** DATA FOR THIS EXERCISE **
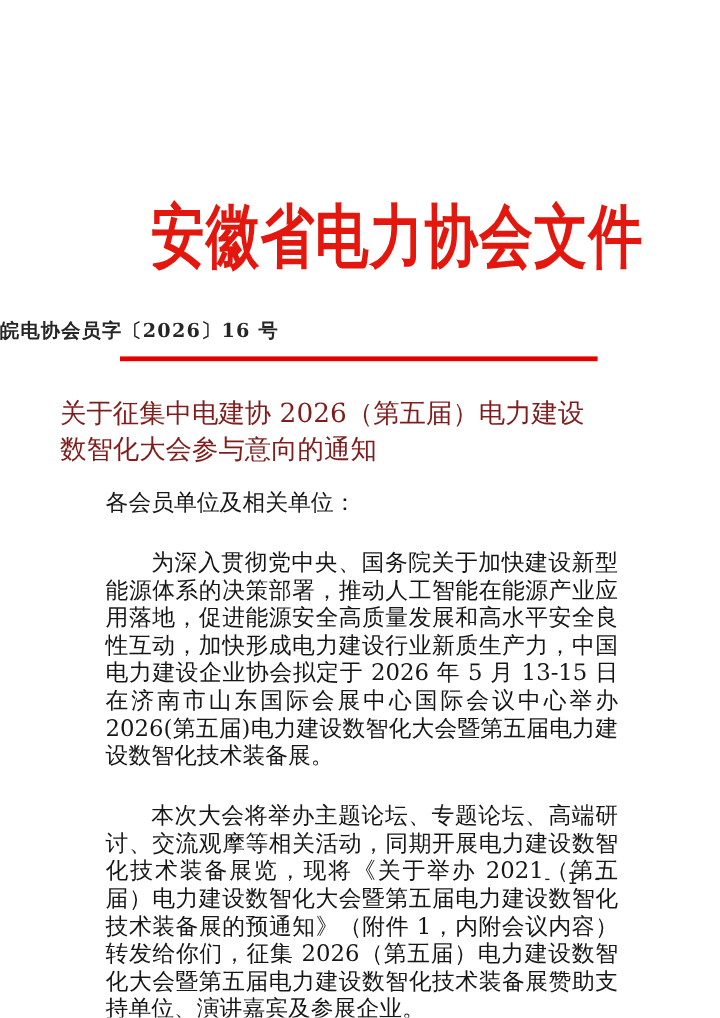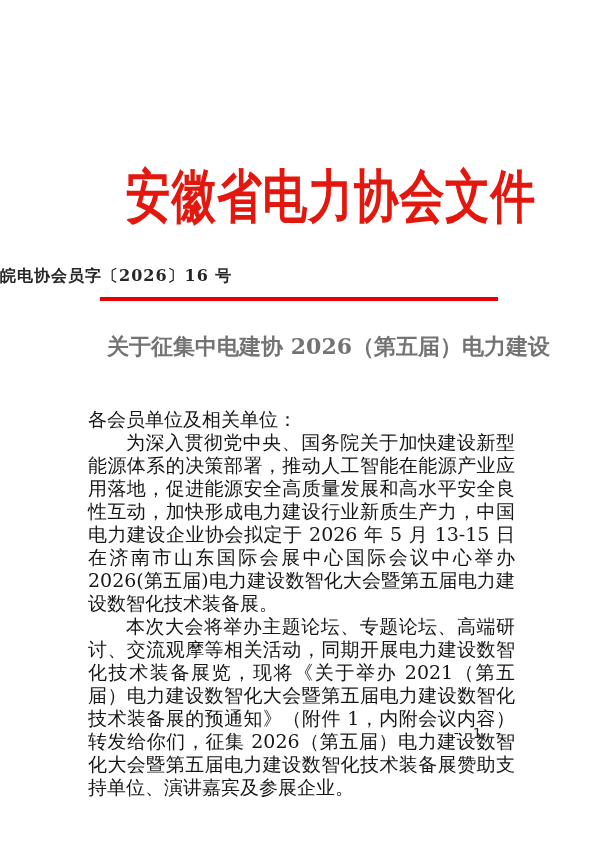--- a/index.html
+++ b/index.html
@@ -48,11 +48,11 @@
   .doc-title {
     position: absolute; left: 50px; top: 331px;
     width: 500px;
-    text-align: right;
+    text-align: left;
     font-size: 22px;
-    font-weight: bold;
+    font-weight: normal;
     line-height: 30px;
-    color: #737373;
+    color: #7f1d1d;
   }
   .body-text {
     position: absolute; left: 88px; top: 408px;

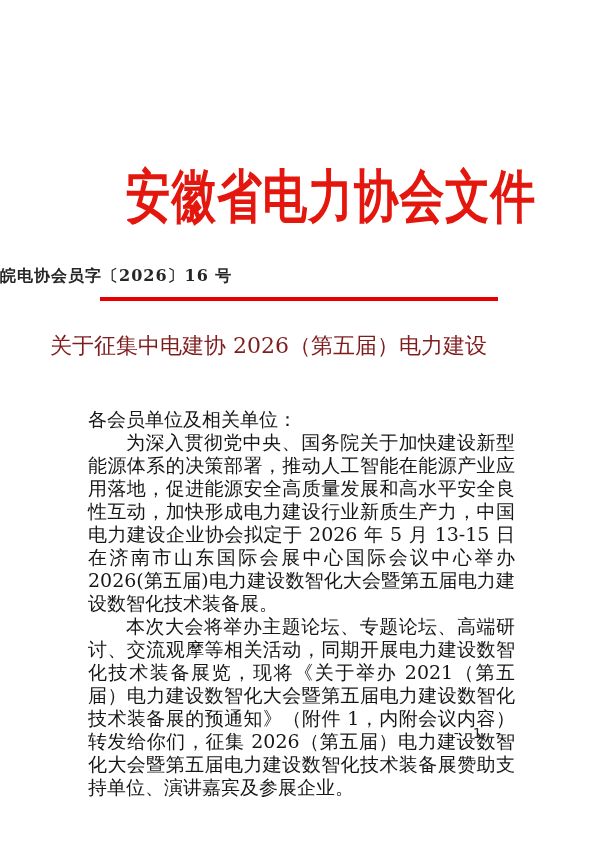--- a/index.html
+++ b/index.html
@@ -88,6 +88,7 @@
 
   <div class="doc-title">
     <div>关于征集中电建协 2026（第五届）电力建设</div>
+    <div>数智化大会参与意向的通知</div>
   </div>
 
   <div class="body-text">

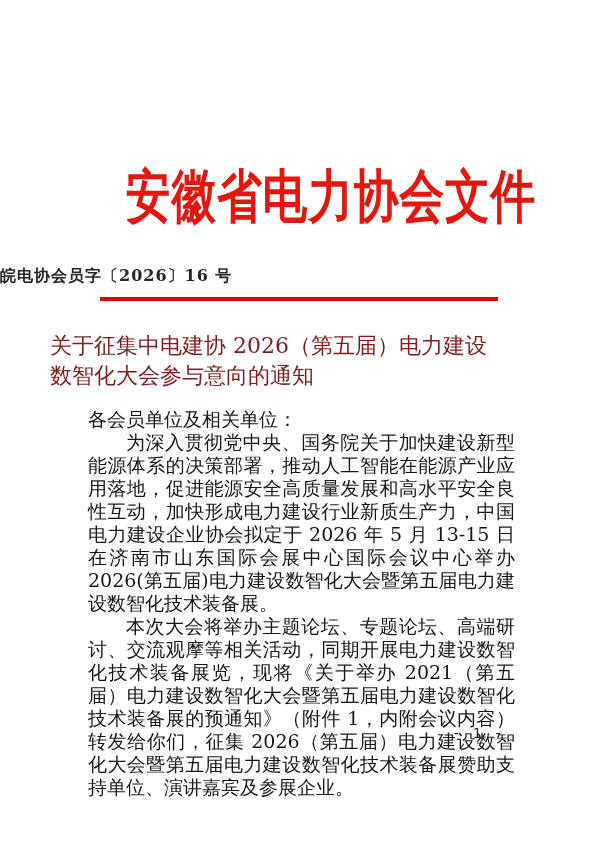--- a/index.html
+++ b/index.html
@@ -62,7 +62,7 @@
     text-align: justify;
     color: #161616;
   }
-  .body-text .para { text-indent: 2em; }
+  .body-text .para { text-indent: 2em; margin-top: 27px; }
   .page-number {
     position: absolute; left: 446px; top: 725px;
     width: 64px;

** TASK GOAL **
Find every line in the records that holds the word "absolute", then state the count alone.

** REPLY **
3